[Before-and-after change data]
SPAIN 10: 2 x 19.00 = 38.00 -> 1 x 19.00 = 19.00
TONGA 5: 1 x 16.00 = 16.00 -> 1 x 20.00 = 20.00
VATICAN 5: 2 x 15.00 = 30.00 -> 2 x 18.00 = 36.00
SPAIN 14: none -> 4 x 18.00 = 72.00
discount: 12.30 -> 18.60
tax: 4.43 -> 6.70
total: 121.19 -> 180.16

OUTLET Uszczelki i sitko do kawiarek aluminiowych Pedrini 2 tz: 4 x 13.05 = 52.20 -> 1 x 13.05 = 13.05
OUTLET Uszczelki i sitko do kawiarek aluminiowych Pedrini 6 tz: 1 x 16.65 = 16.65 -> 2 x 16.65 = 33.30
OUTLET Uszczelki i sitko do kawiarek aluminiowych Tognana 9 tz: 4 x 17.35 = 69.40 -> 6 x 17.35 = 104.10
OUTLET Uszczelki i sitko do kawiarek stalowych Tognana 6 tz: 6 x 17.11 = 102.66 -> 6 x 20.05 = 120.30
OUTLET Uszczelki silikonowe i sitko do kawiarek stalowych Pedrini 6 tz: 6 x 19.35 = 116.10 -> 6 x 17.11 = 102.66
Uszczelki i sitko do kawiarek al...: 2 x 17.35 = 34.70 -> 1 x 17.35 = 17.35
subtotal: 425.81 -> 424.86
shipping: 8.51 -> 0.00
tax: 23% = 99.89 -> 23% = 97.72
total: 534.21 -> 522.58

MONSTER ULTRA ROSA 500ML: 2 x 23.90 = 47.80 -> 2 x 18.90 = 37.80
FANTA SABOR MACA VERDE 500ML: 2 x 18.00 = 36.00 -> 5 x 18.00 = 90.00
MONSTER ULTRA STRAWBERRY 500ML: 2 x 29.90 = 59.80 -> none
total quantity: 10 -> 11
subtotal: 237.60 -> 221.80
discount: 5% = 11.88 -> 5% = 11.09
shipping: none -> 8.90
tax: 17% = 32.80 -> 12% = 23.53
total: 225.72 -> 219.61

# Task requirements
Each record above needs to be set down again, word for word.

# Response
SPAIN 10: 2 x 19.00 = 38.00 -> 1 x 19.00 = 19.00
TONGA 5: 1 x 16.00 = 16.00 -> 1 x 20.00 = 20.00
VATICAN 5: 2 x 15.00 = 30.00 -> 2 x 18.00 = 36.00
SPAIN 14: none -> 4 x 18.00 = 72.00
discount: 12.30 -> 18.60
tax: 4.43 -> 6.70
total: 121.19 -> 180.16

OUTLET Uszczelki i sitko do kawiarek aluminiowych Pedrini 2 tz: 4 x 13.05 = 52.20 -> 1 x 13.05 = 13.05
OUTLET Uszczelki i sitko do kawiarek aluminiowych Pedrini 6 tz: 1 x 16.65 = 16.65 -> 2 x 16.65 = 33.30
OUTLET Uszczelki i sitko do kawiarek aluminiowych Tognana 9 tz: 4 x 17.35 = 69.40 -> 6 x 17.35 = 104.10
OUTLET Uszczelki i sitko do kawiarek stalowych Tognana 6 tz: 6 x 17.11 = 102.66 -> 6 x 20.05 = 120.30
OUTLET Uszczelki silikonowe i sitko do kawiarek stalowych Pedrini 6 tz: 6 x 19.35 = 116.10 -> 6 x 17.11 = 102.66
Uszczelki i sitko do kawiarek al...: 2 x 17.35 = 34.70 -> 1 x 17.35 = 17.35
subtotal: 425.81 -> 424.86
shipping: 8.51 -> 0.00
tax: 23% = 99.89 -> 23% = 97.72
total: 534.21 -> 522.58

MONSTER ULTRA ROSA 500ML: 2 x 23.90 = 47.80 -> 2 x 18.90 = 37.80
FANTA SABOR MACA VERDE 500ML: 2 x 18.00 = 36.00 -> 5 x 18.00 = 90.00
MONSTER ULTRA STRAWBERRY 500ML: 2 x 29.90 = 59.80 -> none
total quantity: 10 -> 11
subtotal: 237.60 -> 221.80
discount: 5% = 11.88 -> 5% = 11.09
shipping: none -> 8.90
tax: 17% = 32.80 -> 12% = 23.53
total: 225.72 -> 219.61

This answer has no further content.